Os caprichos de Severino

Severino Arruda era daquelas pessoas muito apegadas a datas e suas respectivas superstições.

No dia de Natal, assistia à Missa do Galo e depois, vestido de Papai Noel, saía pelas ruas distribuindo brinquedos para as crianças pobres. Seu traje, guardava em cima do guarda-roupa, junto com a máscara de coelho que usava na Páscoa, que também o levava à rua distribuindo balas e doces para a criançada.

Festas de São João e de Santo Antônio, Severino se caracterizava de caipira, vestia uma velha e remendada camisa xadrez avermelhada, um chapéu de palha carcomido na aba e fazia uma bela fogueira no quintal. Assava batata doce na brasa, fazia quentão e convidava os vizinhos para o arrasta-pé.

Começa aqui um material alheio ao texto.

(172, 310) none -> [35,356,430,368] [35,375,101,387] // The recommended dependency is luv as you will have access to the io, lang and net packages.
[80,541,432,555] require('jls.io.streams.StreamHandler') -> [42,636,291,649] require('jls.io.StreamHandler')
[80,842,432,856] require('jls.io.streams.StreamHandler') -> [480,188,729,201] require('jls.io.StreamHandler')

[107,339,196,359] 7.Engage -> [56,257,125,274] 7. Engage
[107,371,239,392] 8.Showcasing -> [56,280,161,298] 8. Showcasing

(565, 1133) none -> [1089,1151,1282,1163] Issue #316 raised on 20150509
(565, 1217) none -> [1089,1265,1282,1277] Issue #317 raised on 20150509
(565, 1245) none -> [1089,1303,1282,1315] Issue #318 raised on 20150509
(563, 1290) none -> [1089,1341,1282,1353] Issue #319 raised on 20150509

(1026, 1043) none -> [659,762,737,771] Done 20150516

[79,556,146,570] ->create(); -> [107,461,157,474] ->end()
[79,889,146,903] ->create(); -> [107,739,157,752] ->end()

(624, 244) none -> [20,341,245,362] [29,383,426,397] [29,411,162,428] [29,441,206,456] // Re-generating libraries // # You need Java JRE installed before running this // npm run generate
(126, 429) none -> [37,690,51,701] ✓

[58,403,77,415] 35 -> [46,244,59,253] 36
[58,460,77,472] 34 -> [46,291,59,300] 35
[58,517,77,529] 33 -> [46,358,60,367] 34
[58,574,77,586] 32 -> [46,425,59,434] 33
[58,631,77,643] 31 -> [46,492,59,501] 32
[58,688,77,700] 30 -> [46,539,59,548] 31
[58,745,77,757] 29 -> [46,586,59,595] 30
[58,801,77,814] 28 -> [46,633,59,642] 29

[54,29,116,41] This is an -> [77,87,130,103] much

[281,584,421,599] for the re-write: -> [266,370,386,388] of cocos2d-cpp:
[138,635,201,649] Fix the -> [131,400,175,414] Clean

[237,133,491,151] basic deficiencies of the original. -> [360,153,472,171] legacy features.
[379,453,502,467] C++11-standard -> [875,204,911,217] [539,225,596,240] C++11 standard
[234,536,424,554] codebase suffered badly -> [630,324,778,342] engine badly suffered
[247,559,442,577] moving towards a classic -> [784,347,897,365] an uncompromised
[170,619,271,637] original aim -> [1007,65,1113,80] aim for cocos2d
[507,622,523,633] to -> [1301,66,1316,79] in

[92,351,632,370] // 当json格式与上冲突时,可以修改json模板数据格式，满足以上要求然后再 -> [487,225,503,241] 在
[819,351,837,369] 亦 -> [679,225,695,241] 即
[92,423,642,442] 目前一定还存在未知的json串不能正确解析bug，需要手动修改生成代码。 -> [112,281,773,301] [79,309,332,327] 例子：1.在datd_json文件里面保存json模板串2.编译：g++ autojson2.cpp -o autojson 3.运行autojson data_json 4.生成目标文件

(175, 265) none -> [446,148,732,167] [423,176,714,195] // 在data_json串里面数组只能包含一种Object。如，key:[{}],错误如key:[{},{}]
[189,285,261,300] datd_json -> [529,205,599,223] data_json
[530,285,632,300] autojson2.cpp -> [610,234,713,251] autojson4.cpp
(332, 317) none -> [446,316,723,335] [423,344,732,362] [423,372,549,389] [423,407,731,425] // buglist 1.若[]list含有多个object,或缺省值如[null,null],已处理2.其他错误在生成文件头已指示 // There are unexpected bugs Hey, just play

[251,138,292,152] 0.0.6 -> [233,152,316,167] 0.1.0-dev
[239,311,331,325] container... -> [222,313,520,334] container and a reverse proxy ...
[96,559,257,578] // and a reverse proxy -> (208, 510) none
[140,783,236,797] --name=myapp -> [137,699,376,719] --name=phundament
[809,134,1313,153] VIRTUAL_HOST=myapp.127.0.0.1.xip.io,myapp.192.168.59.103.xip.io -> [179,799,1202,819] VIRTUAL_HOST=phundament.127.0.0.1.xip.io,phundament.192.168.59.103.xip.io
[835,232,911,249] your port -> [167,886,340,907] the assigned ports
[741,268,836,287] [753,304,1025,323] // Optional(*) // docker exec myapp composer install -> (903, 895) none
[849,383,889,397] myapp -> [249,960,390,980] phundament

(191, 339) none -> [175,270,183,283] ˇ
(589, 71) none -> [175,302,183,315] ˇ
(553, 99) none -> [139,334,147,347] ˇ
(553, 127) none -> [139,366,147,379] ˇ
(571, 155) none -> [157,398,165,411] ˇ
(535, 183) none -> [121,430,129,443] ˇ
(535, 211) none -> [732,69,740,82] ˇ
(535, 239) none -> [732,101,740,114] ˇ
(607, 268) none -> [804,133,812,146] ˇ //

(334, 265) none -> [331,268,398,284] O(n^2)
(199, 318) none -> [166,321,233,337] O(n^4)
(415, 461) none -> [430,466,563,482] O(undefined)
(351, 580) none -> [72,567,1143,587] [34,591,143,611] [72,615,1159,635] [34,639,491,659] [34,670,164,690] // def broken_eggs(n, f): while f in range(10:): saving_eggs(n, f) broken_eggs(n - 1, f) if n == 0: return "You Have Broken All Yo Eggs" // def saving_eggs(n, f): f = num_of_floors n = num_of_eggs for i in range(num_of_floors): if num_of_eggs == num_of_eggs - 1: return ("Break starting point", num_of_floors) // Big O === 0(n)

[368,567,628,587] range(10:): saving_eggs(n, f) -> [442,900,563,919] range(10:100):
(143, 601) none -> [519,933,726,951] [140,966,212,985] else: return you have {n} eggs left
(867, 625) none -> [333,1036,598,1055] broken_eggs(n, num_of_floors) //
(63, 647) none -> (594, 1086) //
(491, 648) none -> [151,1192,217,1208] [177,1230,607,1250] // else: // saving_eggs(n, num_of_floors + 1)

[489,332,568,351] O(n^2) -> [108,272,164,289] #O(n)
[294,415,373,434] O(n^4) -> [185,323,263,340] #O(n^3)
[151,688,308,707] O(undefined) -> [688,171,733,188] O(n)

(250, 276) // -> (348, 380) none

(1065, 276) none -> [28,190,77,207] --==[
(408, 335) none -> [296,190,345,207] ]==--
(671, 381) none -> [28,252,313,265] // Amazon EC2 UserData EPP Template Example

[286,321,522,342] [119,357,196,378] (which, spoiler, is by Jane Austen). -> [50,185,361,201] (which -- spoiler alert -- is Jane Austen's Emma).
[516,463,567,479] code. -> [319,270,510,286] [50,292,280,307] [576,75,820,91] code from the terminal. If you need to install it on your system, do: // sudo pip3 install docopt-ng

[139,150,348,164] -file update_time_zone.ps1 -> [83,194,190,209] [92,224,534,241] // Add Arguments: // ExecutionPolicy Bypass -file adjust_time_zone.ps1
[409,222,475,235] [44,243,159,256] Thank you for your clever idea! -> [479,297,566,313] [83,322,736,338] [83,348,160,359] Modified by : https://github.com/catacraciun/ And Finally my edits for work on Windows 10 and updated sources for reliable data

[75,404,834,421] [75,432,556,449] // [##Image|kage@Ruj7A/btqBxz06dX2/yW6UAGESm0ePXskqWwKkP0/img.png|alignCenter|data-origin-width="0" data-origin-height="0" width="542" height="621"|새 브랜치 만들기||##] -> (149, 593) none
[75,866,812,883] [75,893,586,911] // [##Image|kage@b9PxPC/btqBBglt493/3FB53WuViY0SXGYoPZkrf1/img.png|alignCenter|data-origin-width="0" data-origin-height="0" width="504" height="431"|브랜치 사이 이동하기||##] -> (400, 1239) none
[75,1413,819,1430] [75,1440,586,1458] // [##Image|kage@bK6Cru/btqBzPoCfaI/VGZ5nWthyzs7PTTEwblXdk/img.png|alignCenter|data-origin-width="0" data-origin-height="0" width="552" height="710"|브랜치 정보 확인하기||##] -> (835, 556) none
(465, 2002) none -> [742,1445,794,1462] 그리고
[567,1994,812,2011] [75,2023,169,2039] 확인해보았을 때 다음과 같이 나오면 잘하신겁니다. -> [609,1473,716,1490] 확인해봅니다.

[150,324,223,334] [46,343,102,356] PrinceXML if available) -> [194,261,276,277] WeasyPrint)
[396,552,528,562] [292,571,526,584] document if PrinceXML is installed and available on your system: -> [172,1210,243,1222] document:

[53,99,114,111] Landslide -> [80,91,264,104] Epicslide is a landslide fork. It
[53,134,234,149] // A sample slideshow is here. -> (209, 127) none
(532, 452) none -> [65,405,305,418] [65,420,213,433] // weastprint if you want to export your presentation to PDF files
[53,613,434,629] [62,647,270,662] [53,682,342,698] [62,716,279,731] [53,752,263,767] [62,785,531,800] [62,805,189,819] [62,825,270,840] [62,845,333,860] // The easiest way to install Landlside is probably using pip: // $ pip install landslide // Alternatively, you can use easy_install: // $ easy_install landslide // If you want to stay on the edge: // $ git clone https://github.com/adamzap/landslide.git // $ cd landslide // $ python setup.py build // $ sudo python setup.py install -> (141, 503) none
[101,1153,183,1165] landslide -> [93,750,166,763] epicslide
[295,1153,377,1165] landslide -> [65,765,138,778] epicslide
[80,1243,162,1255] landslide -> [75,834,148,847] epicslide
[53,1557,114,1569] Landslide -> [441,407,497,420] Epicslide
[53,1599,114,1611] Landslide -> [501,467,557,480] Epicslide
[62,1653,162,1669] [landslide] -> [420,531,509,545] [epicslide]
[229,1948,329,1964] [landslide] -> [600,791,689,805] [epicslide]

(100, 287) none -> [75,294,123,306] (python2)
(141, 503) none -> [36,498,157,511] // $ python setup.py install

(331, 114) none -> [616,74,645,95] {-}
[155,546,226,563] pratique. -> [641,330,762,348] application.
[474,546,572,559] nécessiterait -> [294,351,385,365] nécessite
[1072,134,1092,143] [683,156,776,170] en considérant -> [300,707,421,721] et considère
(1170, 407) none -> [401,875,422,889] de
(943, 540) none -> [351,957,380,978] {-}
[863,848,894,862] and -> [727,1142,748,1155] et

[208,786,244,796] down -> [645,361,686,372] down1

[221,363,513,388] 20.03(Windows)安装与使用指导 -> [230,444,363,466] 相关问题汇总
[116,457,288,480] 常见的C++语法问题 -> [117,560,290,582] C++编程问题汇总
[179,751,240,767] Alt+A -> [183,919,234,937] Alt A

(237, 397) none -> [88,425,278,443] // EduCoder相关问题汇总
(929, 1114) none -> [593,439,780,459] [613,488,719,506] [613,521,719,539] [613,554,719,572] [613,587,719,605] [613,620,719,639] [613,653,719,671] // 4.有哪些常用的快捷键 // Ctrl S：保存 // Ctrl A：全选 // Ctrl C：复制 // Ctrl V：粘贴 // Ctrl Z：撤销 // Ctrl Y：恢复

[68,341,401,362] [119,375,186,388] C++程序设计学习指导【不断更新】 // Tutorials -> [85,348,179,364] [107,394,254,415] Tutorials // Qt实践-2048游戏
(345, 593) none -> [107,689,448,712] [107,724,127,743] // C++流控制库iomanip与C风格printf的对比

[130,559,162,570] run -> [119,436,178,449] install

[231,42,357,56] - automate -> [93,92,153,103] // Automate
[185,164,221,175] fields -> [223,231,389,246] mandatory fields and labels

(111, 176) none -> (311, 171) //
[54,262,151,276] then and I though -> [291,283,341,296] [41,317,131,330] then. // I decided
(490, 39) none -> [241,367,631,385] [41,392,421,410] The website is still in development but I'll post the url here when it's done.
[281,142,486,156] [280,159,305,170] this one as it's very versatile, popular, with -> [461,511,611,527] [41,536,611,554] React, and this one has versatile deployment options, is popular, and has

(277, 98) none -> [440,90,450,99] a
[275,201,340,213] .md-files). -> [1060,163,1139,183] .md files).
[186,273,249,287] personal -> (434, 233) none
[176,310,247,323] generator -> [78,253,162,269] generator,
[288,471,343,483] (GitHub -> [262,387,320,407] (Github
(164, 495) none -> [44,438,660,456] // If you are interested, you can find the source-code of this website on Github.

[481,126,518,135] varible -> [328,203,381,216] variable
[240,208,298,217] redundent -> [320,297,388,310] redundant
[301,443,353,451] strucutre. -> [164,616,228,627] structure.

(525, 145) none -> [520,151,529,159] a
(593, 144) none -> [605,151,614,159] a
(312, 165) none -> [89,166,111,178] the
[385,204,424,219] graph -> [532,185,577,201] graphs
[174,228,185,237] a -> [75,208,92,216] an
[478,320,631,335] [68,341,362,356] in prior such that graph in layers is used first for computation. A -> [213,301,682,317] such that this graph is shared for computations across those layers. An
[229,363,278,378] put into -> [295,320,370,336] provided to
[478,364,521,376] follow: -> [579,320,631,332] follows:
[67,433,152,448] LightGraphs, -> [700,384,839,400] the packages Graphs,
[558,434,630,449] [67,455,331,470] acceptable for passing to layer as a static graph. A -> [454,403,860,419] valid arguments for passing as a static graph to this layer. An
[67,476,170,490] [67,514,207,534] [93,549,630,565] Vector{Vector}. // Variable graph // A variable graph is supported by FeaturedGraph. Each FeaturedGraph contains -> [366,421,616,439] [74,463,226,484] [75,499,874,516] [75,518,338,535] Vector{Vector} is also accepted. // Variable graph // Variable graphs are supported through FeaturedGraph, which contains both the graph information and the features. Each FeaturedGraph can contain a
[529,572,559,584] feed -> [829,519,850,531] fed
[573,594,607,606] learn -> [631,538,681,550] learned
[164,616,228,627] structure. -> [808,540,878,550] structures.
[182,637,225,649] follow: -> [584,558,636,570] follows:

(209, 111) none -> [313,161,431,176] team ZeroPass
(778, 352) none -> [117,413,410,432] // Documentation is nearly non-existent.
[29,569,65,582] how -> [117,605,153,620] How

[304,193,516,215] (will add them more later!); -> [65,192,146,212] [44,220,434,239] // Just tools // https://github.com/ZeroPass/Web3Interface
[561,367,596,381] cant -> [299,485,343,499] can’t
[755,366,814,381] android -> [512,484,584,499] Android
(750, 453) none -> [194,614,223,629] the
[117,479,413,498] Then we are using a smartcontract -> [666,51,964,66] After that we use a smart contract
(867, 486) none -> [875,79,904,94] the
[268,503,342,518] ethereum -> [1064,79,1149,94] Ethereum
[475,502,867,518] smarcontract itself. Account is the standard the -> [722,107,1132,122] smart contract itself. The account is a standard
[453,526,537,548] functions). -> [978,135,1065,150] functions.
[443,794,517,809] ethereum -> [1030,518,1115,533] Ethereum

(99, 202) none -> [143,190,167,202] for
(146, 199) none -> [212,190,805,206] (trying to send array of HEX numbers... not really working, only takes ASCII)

Ele era uma figura, um verdadeiro aficionado por datas. Além de guardar todas de cabeça, acreditava nas crendices e respeitava os folclores de todas elas.

No seu aniversário sempre tinha um bolo, por mais simples que fosse, sempre soprava as velinhas, mesmo quando se encontrava sozinho.

Nunca deixou de levar uma rosa, sempre acompanhada de um belo cartão de amor e eterna gratidão, para sua mãe no dia em que ela aniversariava. Mesmo depois de ela já ter falecido, lá estava ele no cemitério cantando “Parabéns pra você”.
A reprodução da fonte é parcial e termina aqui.